Opioid pain medications, certain antidepressants, and some blood pressure drugs can also trigger or worsen hot flashes. If you started a new medication and noticed hot flashes for the first time, the drug is a likely contributor.
Thyroid and Other Medical Conditions
Not all hot flashes trace back to sex hormones. An overactive thyroid gland (hyperthyroidism) speeds up metabolism across the body, causing heat sensitivity, sweating, and warm skin that can feel very similar to hormonal hot flashes. Graves’ disease, the most common cause of hyperthyroidism, is an autoimmune condition in which the immune system pushes the thyroid into overdrive. Overactive thyroid nodules and thyroid inflammation can produce the same effect.
If hot flashes come with unexplained weight loss, a rapid or irregular heartbeat, hand tremors, or visible swelling at the base of the neck, a thyroid problem is worth investigating. A simple blood test can confirm or rule it out.
Other, less common medical causes include certain tumors that release hormones or hormone-like substances, infections, and some neurological conditions. These are rare, but they’re worth considering if hot flashes appear without an obvious hormonal explanation.
Everyday Triggers That Set Off Episodes
Even when the underlying cause is hormonal, specific triggers can make individual episodes more frequent or intense.

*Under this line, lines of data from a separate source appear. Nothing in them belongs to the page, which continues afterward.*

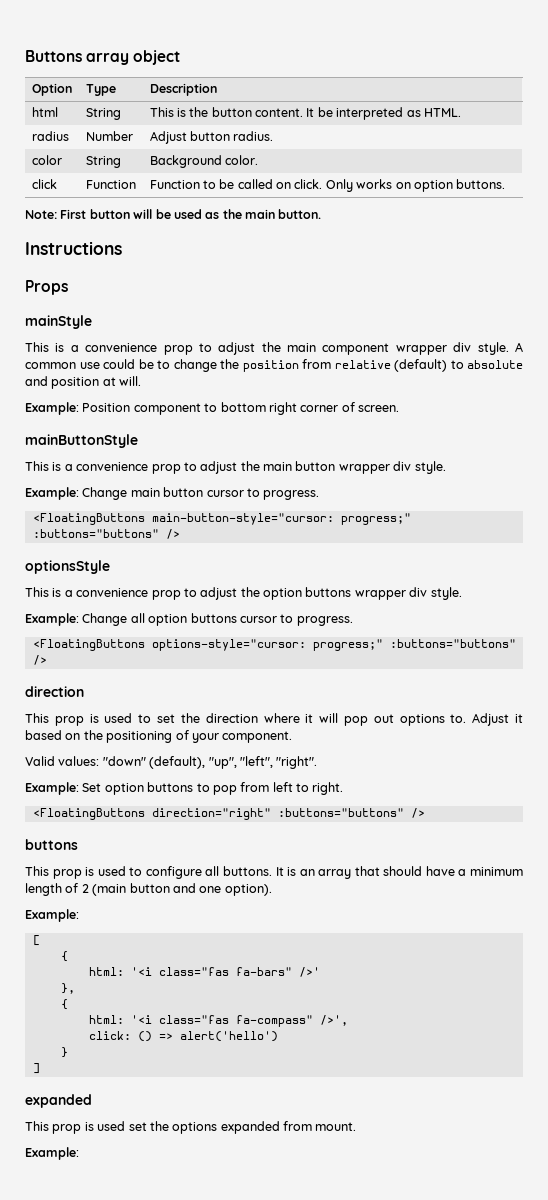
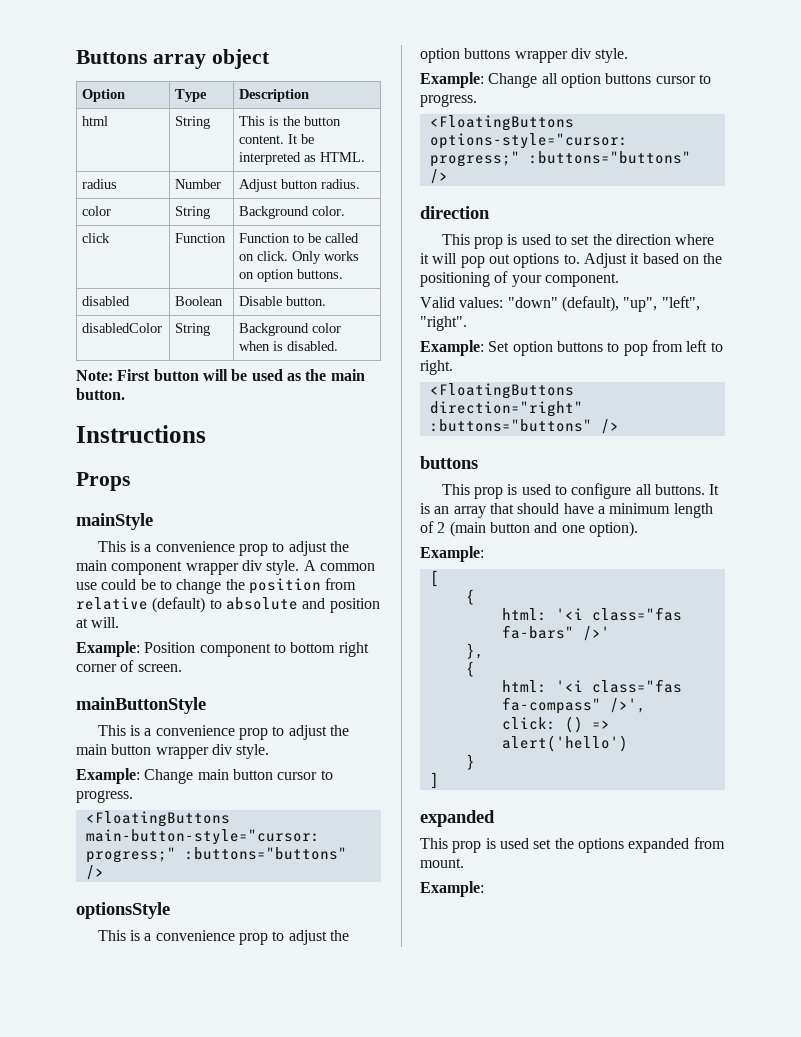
+ disabled | Boolean | Disable button.
+ disabledColor | String | Background color when is disabled.

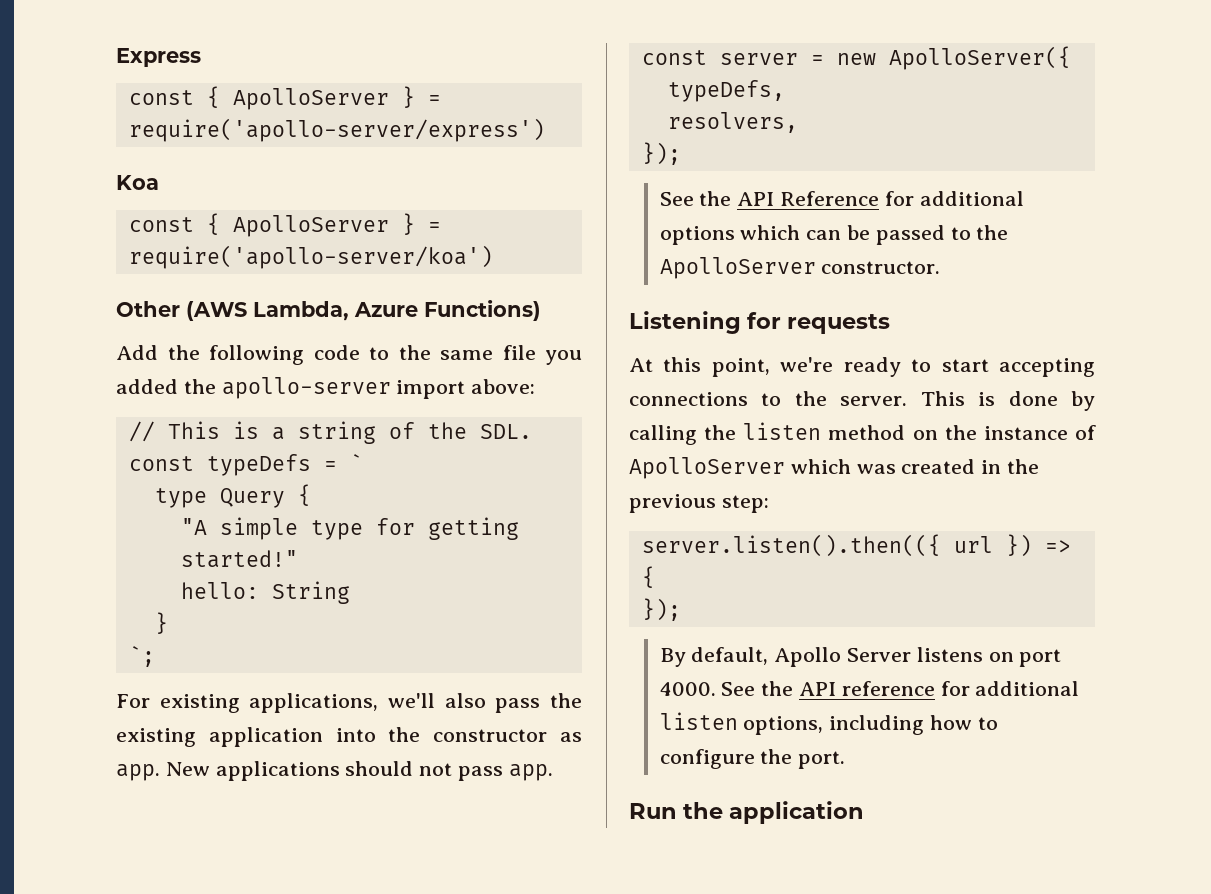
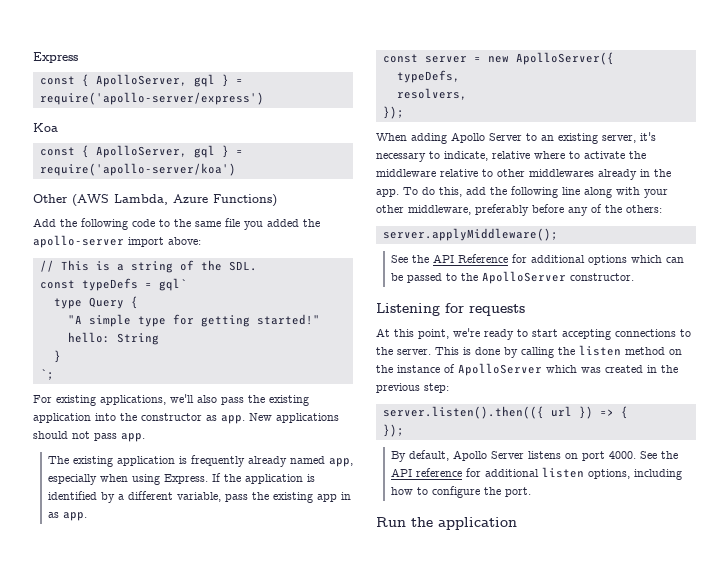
- const { ApolloServer } = require('apollo-server/express')
+ const { ApolloServer, gql } = require('apollo-server/express')
- const { ApolloServer } = require('apollo-server/koa')
+ const { ApolloServer, gql } = require('apollo-server/koa')
- const typeDefs = `
+ const typeDefs = gql`
+ The existing application is frequently already named app, especially when using Express. If the application is identified by a different variable, pass the existing app in as app.
+ When adding Apollo Server to an existing server, it's necessary to indicate, relative where to activate the middleware relative to other middlewares already in the app. To do this, add the following line along with your other middleware, preferably before any of the others:
+ server.applyMiddleware();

Common ones include:
- Alcohol and caffeine: Both affect blood vessel tone and can lower the threshold for a flash.
- Spicy foods: Capsaicin activates the same heat-sensing pathways your brain is already overreacting to.
- Hot beverages: Coffee, tea, or hot chocolate can raise core temperature just enough to trip the thermostat.
- Warm environments: Hot weather, heavy clothing, hot showers, or heated rooms.
- Stress: Emotional stress activates the sympathetic nervous system, which overlaps with the same pathways involved in flushing.
- Smoking: Smokers tend to experience more frequent and more severe hot flashes than nonsmokers.
Tracking which triggers affect you can make a real difference. Many women find that cutting one or two of these, especially alcohol and hot drinks before bed, noticeably reduces nighttime episodes.
Why Some People Get Them Worse Than Others
The speed of hormone decline matters more than the absolute level. A gradual decrease in estrogen or testosterone gives the brain’s thermostat more time to recalibrate. A sudden drop, from surgical removal of the ovaries or from starting hormone-blocking medication, tends to produce more severe and abrupt symptoms.
Body composition also plays a role. Higher body fat can intensify hot flashes during the menopausal transition, likely because fat tissue affects how hormones are metabolized and how efficiently the body releases heat. Physical activity, sleep quality, and baseline anxiety levels all feed into the system as well, since the brain’s temperature center doesn’t operate in isolation from the rest of the nervous system.
Race and ethnicity influence prevalence too. Large studies have consistently found that Black women report more frequent and longer-lasting hot flashes than white, Hispanic, or Asian women, though the reasons are not fully understood and likely involve a mix of biological, socioeconomic, and lifestyle factors.